The lines are rendered using edge detection. This is a post process effect where first everything is rendered to a texture and then we read that texture to work out where the lines should go. Here's what it looks like before and after applying the post process shader:
With edge detection we're looking for pixels whose "value" is different from its neighbouring pixels (I'll get into what "value" means shortly). We can then darken these pixels to make lines along the edges.
I look at several values to determine if a pixel is along an edge: its depth (distance from camera), surface normal and colour. This info is encoded in 2 textures: the depth texture generated by Unity and the camera’s 4 channel colour buffer (16 bits per channel).
Colours are stored as an index into a palette in the blue channel. This means I only need to use one channel for colours and it gives me complete control of the colours at different times of day. Here’s what the day time palette looks like:
Instead of trying to store the x, y and z components of the normal separately, I store the dot product of the normal with the view direction and another orthogonal direction. These two dot products are stored in the green and alpha channels.
This gives pretty good results, but it’s not perfect. You can see little gaps in the lines where the dot products are not sufficiently different to be regarded as an edge:
Another issue is on curved surfaces, at particular distances, the normals can change too rapidly from pixel to pixel and the whole surface gets detected as an edge:
The idea I had to fix both these issues was to pre-compute the “surface IDs” of each mesh and use these values instead of the normals for edge detection. A surface here means a set of vertices that share triangles.
This works because vertices along sharp edges of a mesh do not share triangles, so the pixels around sharp edges will have different surface ids. Here’s what the game looks like with all the surfaces coloured differently:
And here’s with edge detection applied. Perfect!
I was feeling pretty pleased with myself, but then I started noticing some weird artifacts on some surfaces, like this:
Using RenderDoc, I tracked this down to the surface ids losing precision somewhere. This is a closeup showing pixels that should all have the same surface id:
It wasn’t an issue with the texture channel precision, because the surface ids are small enough to be exactly represented by 16 bit floats (they’re all integers in the 0-600 range).

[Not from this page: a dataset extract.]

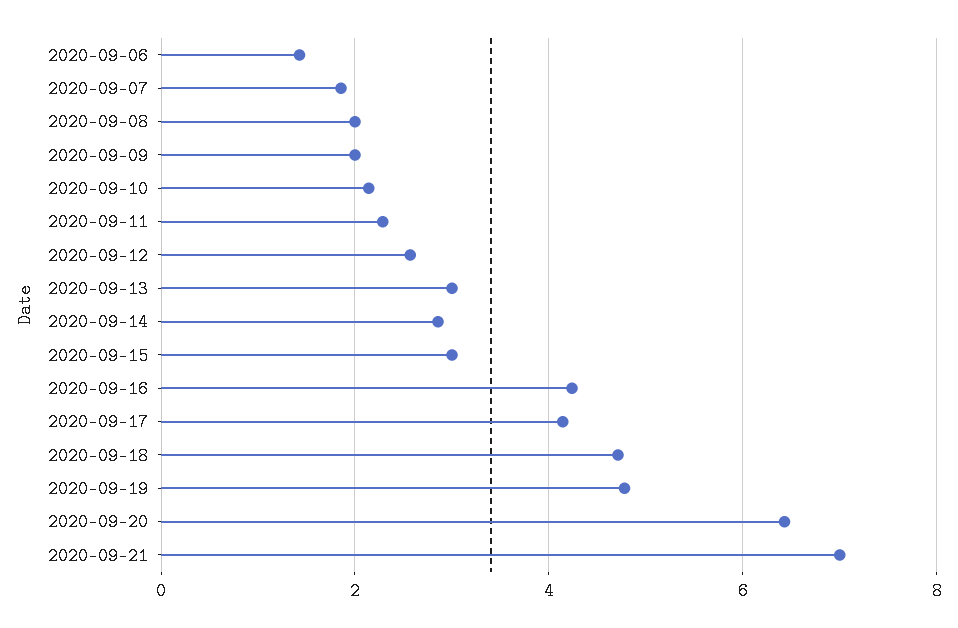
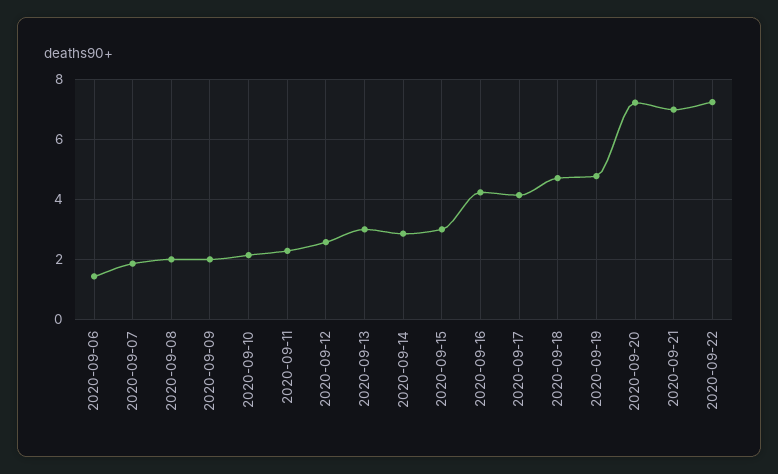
2020-09-20: 6.4 -> 7.25
2020-09-22: none -> 7.25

The weird thing was even if I set all vertices to have the same surface id in the vertex shader, the values in the fragment shader would still be inconsistently different.
I eventually figured out it was the interpolation done during rasterization that was messing up the values. I guess this calculation must be done at a fairly low precision. If I turned off interpolation on surface ids the problem went away.

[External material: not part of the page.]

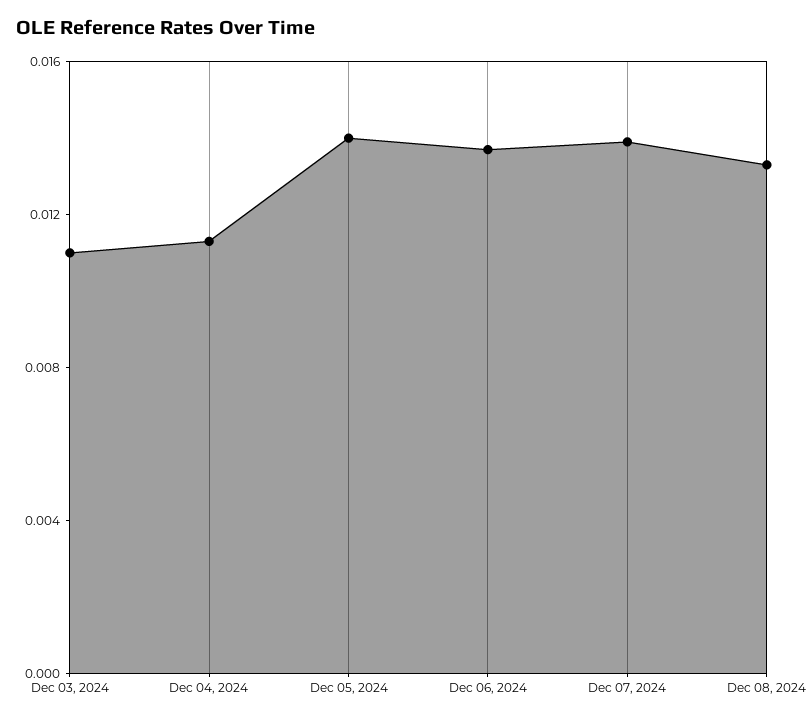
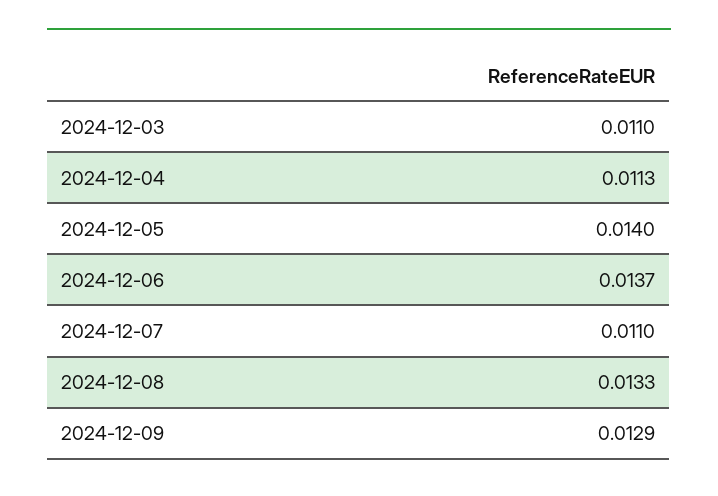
Dec 07, 2024: 0.014 -> 0.011
2024-12-09: none -> 0.0129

The problem now was that Unity’s surface shaders don’t support nointerpolation. It was possible to reproduce the surface shader features I needed in an unlit shader (basically just shadows and directional lighting), but this felt like it would be harder to maintain.
In the end a simple round(surfaceid) in the fragment shader seemed to fix the problem. Phew!
I did have to clean up a few of my models where I hadn’t marked surfaces as smooth that should have been, but that was worth doing anyway, if only to reduce the vertex count.
Even with surface ids, I do still keep the dot product of normal and view direction in a channel, because that’s still useful when using the depth to detect edges.
Consider the case where a surface is almost parallel to the camera’s view direction. The depth can change very rapidly from pixel to pixel, leading to false edges like this:
This can be fixed by biasing the depth edge threshold by the dot product of the normal and view direction. If the dot product is close to zero, then we don’t detect edges.
Finally the red channel is used for gradients between palette colours, which is useful for things like sunsets.
Shadows are stored in the sign bit of the blue channel. Here’s my final layout of data in the colour buffer:
Thanks for reading! Here’s a bonus debug screenshot.
Extra tidbit: The wireframe effect behind dust is achieved using a colour mask. The dust shader only writes to the red and blue channels, preserving the surface-ids and normal-dot-view-dirs of the objects behind the dust, while replacing the colour ids.